Now that we’re about to enter the second year of COVID-19, one thing is apparent—remote work is the future. Although we’re looking into hybrid working environments ideal for every business size, virtual teams, and remote work is the new normal.
Many start-ups and new ventures are also rethinking their business strategies to join and dominate the rapidly shifting market dynamics. Even though industry leaders have developed several frameworks to address the workflow changes in light of this continuing crisis, many ongoing challenges and overall long-term impacts still need to be addressed.
If you’re struggling to establish clear remote work policies for employees working in and out of the office, research-based strategies to overcome these four inherent challenges not only help gain insight but prepare you for the shifting paradigms of conducting business.
Productivity, Motivation, and Communication
Remote work means it’s difficult to figure out if your employees are coping well, or are motivated enough to complete assigned work—without appearing overbearing.
Body language is a powerful tool that often communicates a person’s true feelings even when they’re not vocal about it. However, with virtual teams, most communication happens online through carefully curated emails and work chats, which often fail to convey the frustrations of employees and team members—especially if they don’t want to.
Additionally, working from home is nothing like working from an office where teams have direct contact with their managers and reporting authorities (RAs) multiple times a day and are therefore able to compartmentalize their professional, personal and social life. In remote work, professional becomes personal and the blurring boundaries impact performance, motivation, and overall productivity.
In such scenarios, performance and progress tracking tools can become managers’ best friends. Setting up results-based approaches that look past the number of hours and constant checks on productivity, it becomes simpler to measure every member’s progress or lack thereof. This provides breathing room to employees and prevents RAs from becoming overbearing but it substantially improves a team’s ability to deliver results.
It’s important to consider that performance tracking is only helpful when clear communication lines are established and every member understands their role in the company.
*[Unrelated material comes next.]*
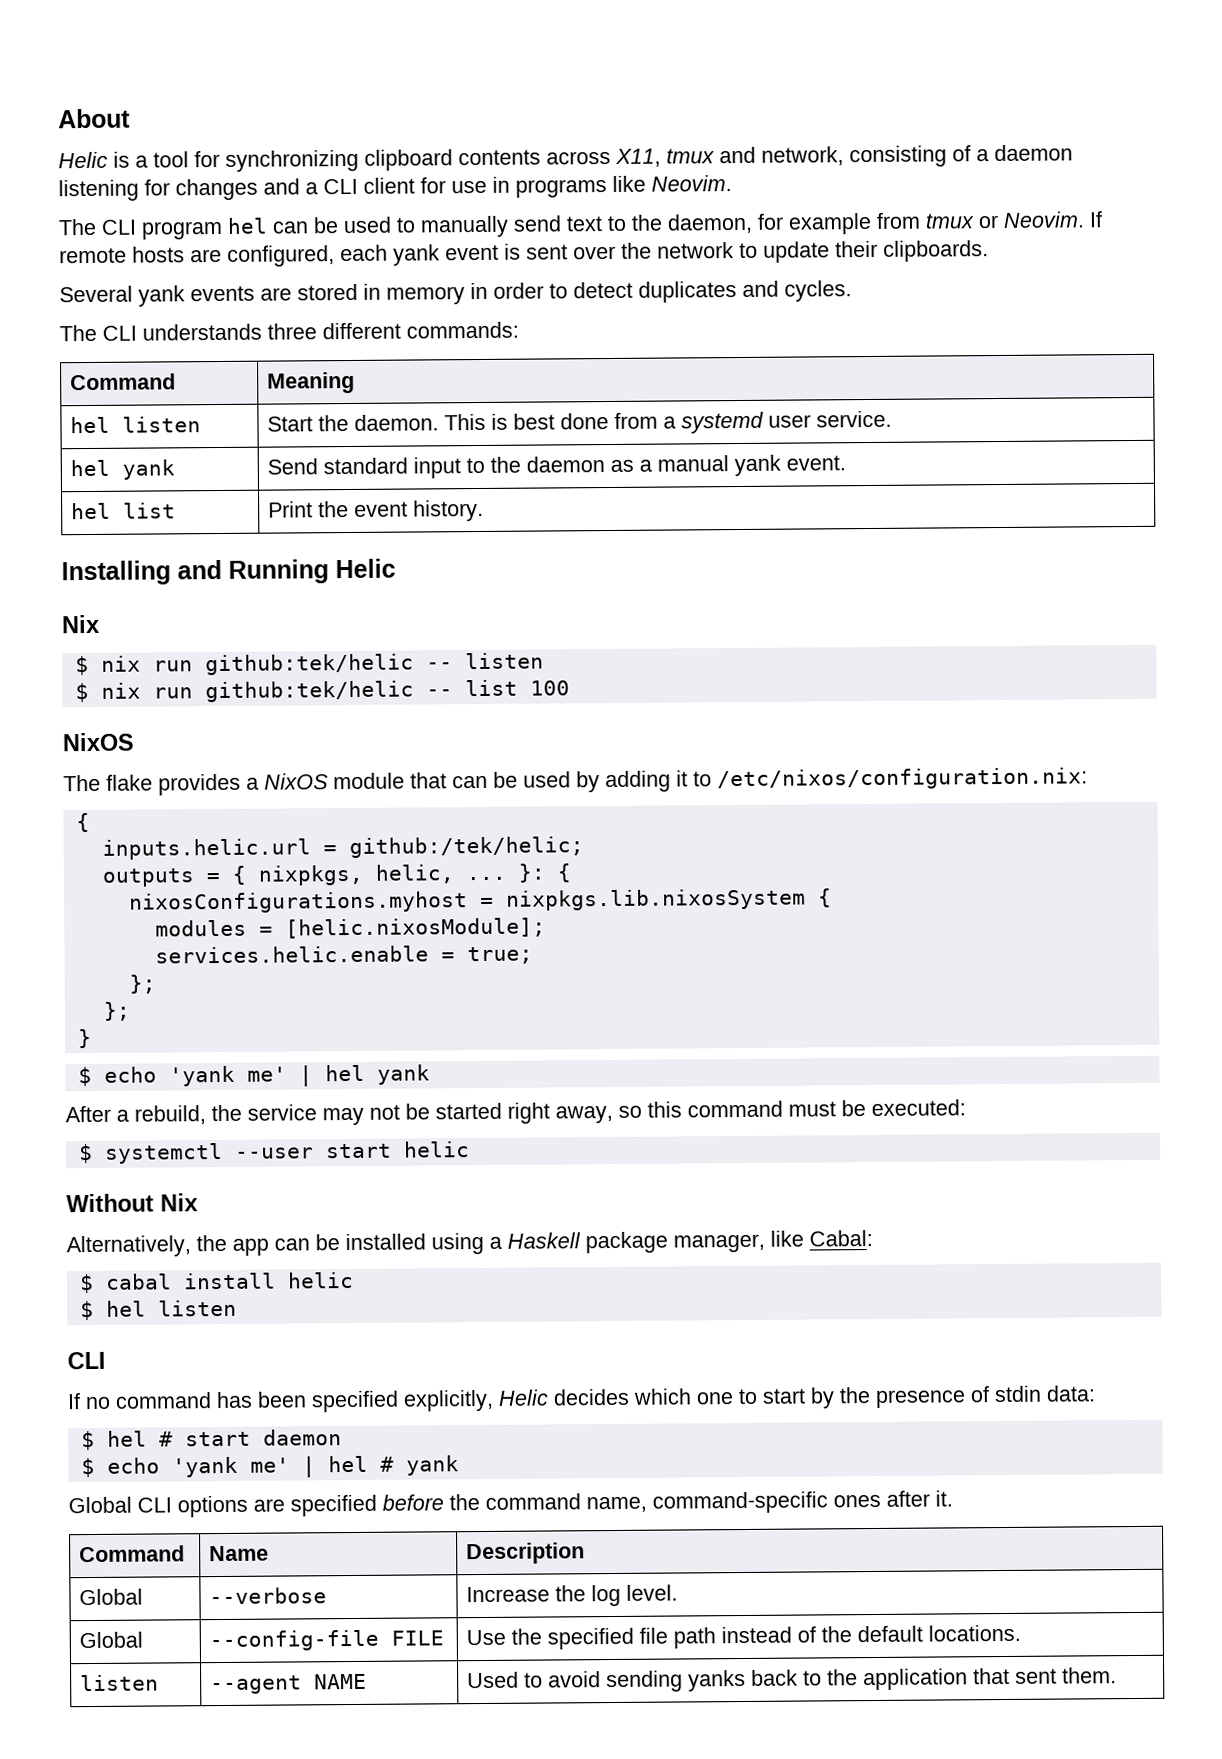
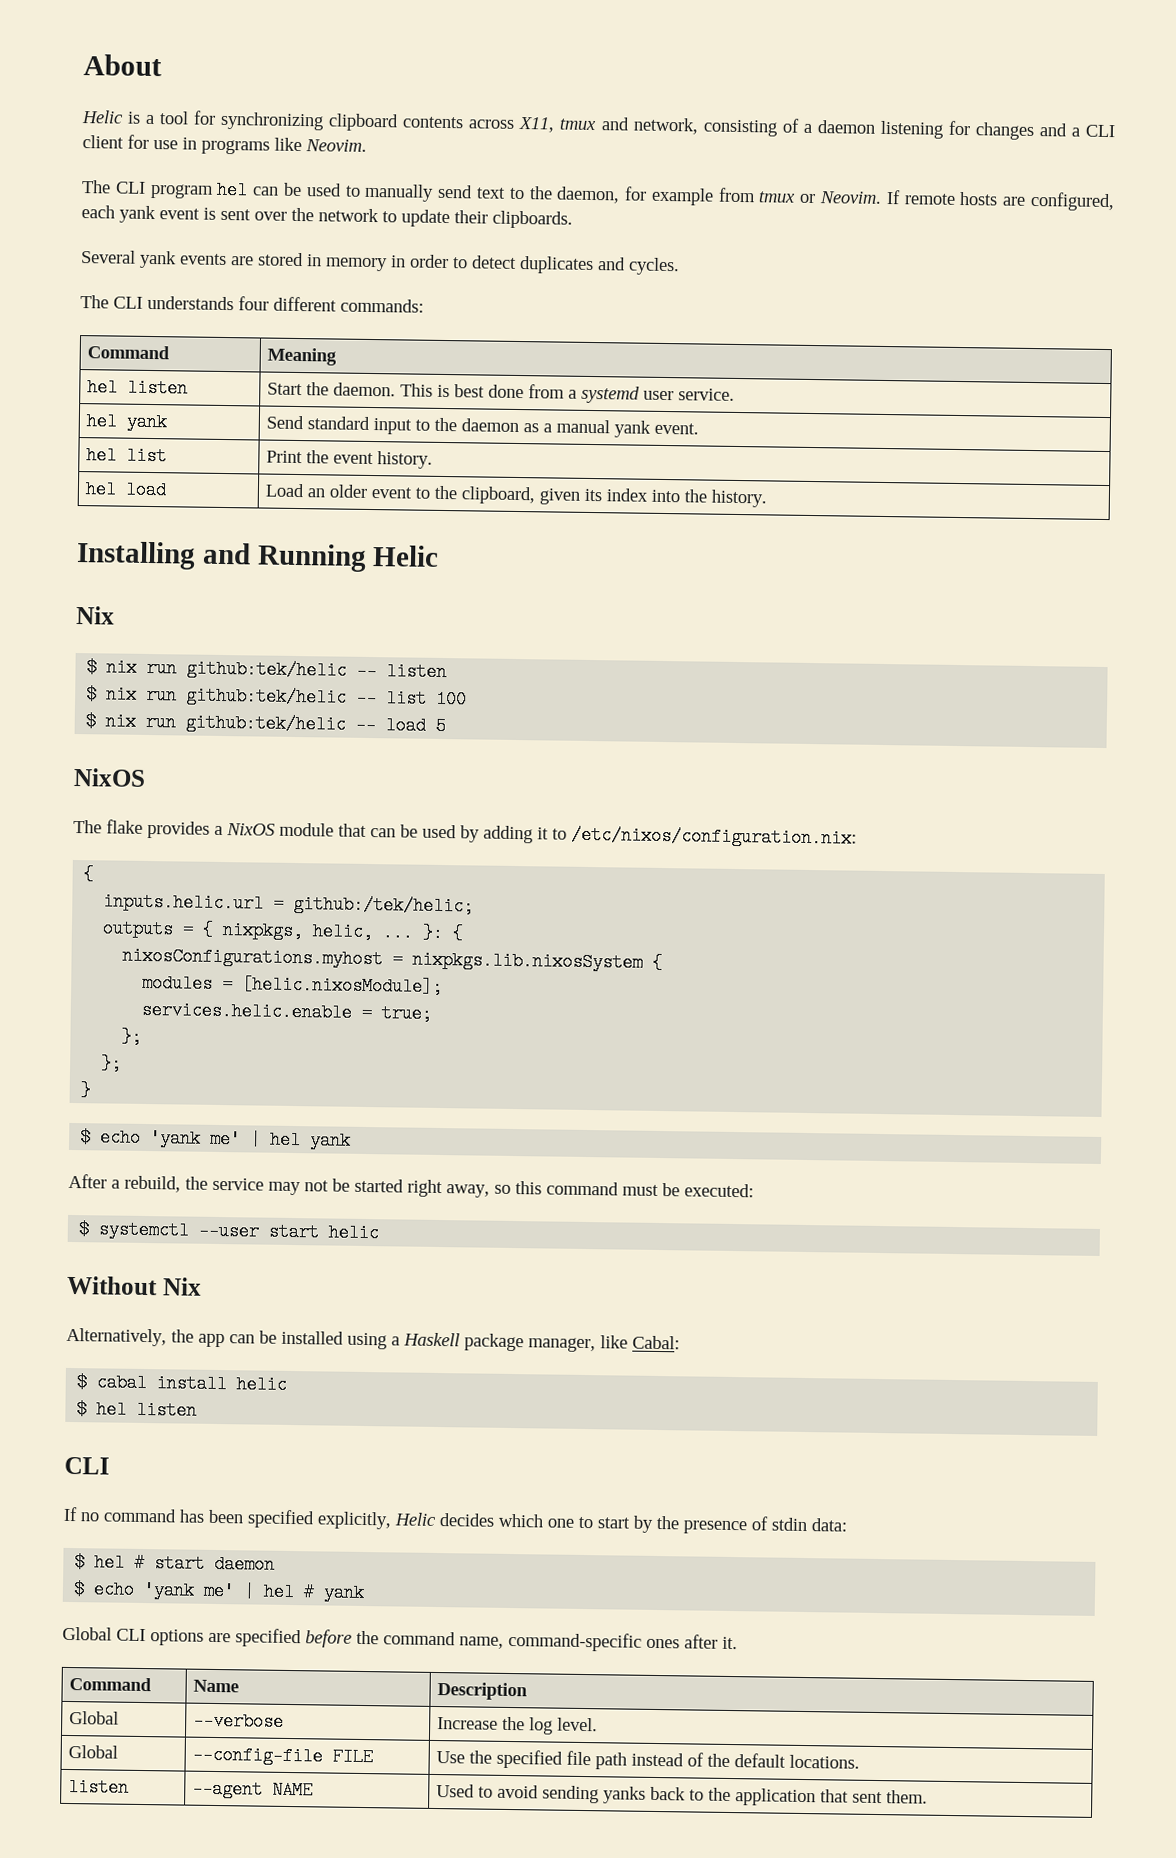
[267,323,317,340] three -> [238,296,269,311] four
(485, 510) none -> [85,480,168,500] [265,483,768,508] // hel load | Load an older event to the clipboard, given its index into the history.
(570, 688) none -> [85,712,447,736] // $ nix run github:tek/helic -- load 5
To remain compliant, employees also need to know the company’s vision, mission along with who to speak with for support, feedback, and approvals.
Collaboration and Networking
One of the biggest challenges in remote work is managing projects that require collaboration between multiple people or teams across different departments. Lack of coordination doesn’t just overwhelm employees, it also influences people in managerial positions, affecting the overall business and communication strategy of the company.
The ideal way to address this problem is by establishing a clear set of protocols and creating an agenda that allows everyone to connect removing any redundancies. Digital and automation tools can play a critical part in ensuring smooth collaboration, no matter how big the teams are. Anything from project management software to communication platforms, time tracking tools, and CMS add-ins can be effective in simplifying the collaboration and engagement process.
A secondary problem associated with remote collaboration is the lack of company culture. Typically, in collaborative projects, employees come together for training, seminars, weekly meetings, or workshops. This creates a sense of community and employees build connections through networking, none of which is possible through remote collaboration.
While a contained internal event to bring people together under a physical platform may work, it’s difficult to achieve the same results guaranteed in working from the office full time.
Equipment and IT Support
There’s no question that office-based working is inherently different from working from home. Every business is expressly set up—from chairs to desks, software, hardware, ventilation, spacing, internet, equipment, and even lighting—to ensure maximum productivity, comfort, and efficiency.
Even though IT integration has considerably improved, remote workers still face a staggering number of complications related to technology, equipment, and digital systems. Lack of the right equipment, on-demand IT support, and overall infrastructure can bring a time-sensitive project to a complete halt, leaving workers unproductive for days on end – for problems that can be easily fixed within few hours given dedicated support.
Self-Management and Feedback
Professional life offers employees chances to learn and grow. At the same time—as employees adjust to and experiment with dynamic roles—it creates unique challenges, which, if not addressed, can affect progress. Regular feedback in such scenarios can either make or break an employee’s future. However, due to a lack of regular communication and feedback loops in remote work, employees may start to feel like they’ve hit a slump and lose motivation to stay productive.
Since lack of clear feedback can be detrimental to the employee-employer relationship, setting up tools and policies to empower teams to self-manage can be powerful and highly effective. Not only does this addresses the feedback problem, but it also prevents managers and executives from micro-managing their teams when they feel like they’ve lost trust in them. When employees take ownership of their work and accomplishment, they may also feel more accountable for their actions within a bigger team.
Remote work isn’t a new concept, but it presents a fairly radical transformation for companies accustomed to traditional business practices. While executives are still struggling to delegate work, employees are also having trouble understanding who is responsible for what and how the hierarchy works in communication platforms where group chats are open and accessible to anyone.
Companies are adapting to this new working model but to start, executives and managers need to understand the specific challenges that may make remote work demanding. While in the absence of proper training, guidelines, and outlines of the potential issues, employees may experience declines in productivity and performance, the right tools can also provide relief, cutting down work hours and constant need to stay glued to a chair.
One thing is clear, though. If you want to succeed, you’ll have to look internally and make decisions that make the most sense for your team, rather than relying on what others are doing.